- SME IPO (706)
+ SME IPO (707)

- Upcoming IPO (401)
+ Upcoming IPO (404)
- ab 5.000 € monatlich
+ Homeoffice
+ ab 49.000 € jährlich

__________________________________________________

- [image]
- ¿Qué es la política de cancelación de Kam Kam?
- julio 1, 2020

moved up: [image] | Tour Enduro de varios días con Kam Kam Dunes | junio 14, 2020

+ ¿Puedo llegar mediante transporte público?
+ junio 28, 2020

__________________________________________________

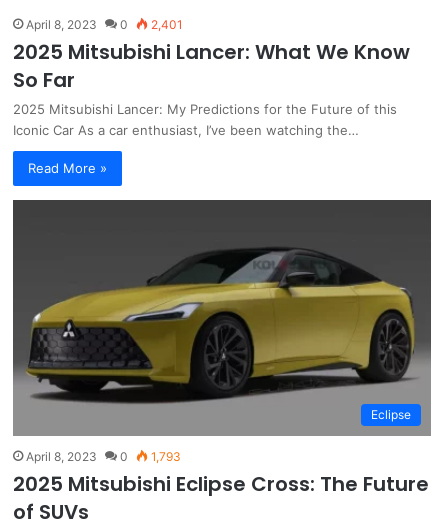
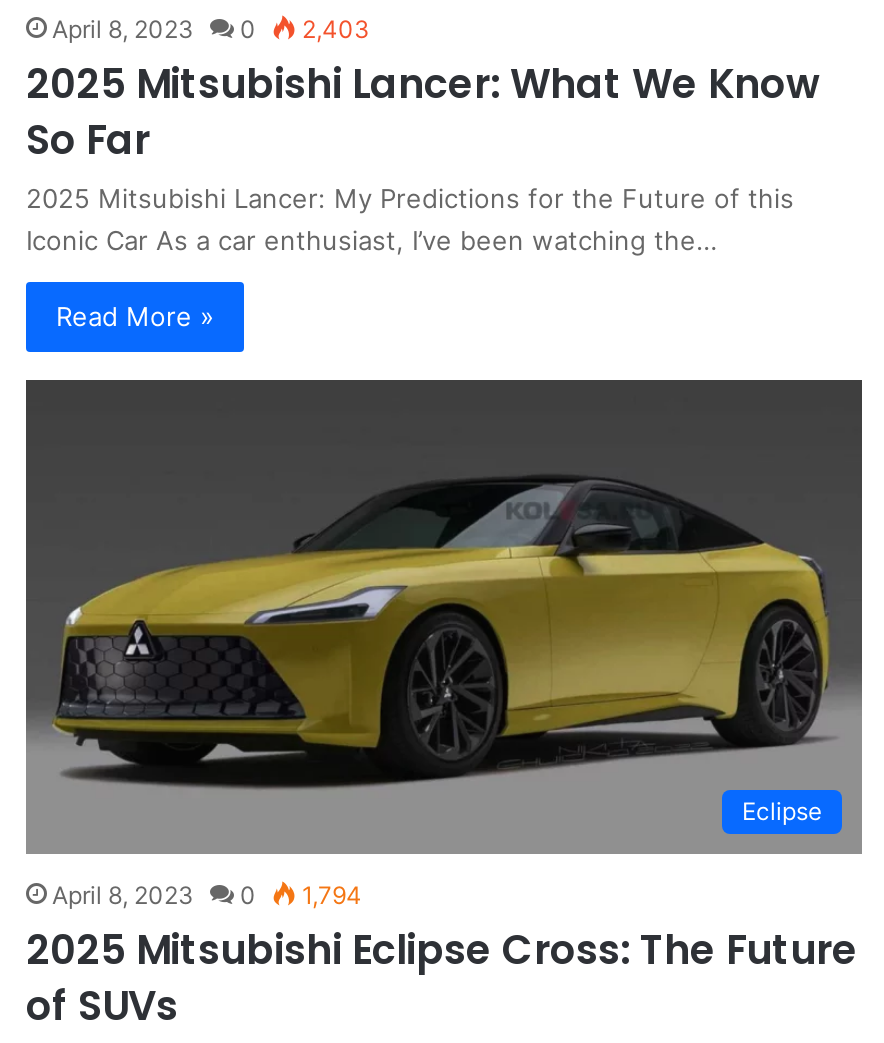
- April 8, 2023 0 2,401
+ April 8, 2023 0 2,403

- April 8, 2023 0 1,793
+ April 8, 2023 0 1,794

__________________________________________________

◆ What to produce: What you return must be an exact retyping of the lines above starting at the line with "moved up: [image]" and ending at the line with "junio 28, 2020", and nothing besides.

◆ Task solution:
moved up: [image] | Tour Enduro de varios días con Kam Kam Dunes | junio 14, 2020

+ ¿Puedo llegar mediante transporte público?
+ junio 28, 2020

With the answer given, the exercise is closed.